* **Problem to solve**
Among the lines below, count those with "justify". Give only the number.

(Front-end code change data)
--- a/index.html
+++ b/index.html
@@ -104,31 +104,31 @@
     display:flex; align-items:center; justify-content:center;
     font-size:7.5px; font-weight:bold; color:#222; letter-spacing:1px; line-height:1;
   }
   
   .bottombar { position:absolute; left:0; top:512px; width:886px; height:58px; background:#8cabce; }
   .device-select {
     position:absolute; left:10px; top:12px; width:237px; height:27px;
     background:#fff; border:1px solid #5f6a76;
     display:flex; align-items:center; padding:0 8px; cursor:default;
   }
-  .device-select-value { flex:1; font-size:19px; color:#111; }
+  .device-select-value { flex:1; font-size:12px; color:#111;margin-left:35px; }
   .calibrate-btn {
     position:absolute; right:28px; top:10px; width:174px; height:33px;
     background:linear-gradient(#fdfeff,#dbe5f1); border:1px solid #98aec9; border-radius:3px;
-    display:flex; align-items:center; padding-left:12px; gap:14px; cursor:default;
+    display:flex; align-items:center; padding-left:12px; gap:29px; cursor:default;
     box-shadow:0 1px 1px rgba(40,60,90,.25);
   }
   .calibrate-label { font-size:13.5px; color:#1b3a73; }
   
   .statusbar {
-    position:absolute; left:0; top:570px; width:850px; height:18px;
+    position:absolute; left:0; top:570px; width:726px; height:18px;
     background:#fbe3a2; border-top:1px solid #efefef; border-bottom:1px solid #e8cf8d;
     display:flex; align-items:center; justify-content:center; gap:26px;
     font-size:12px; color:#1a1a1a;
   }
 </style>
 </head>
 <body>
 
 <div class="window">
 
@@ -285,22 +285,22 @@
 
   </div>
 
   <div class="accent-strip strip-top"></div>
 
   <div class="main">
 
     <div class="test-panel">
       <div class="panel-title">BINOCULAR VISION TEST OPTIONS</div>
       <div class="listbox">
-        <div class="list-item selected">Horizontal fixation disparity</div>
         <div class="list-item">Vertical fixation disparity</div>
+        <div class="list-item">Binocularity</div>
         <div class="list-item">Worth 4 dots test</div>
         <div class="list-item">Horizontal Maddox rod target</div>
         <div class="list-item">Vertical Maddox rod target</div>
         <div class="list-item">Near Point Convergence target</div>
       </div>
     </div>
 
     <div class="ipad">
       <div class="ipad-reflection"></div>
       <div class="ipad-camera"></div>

* **Output below**
2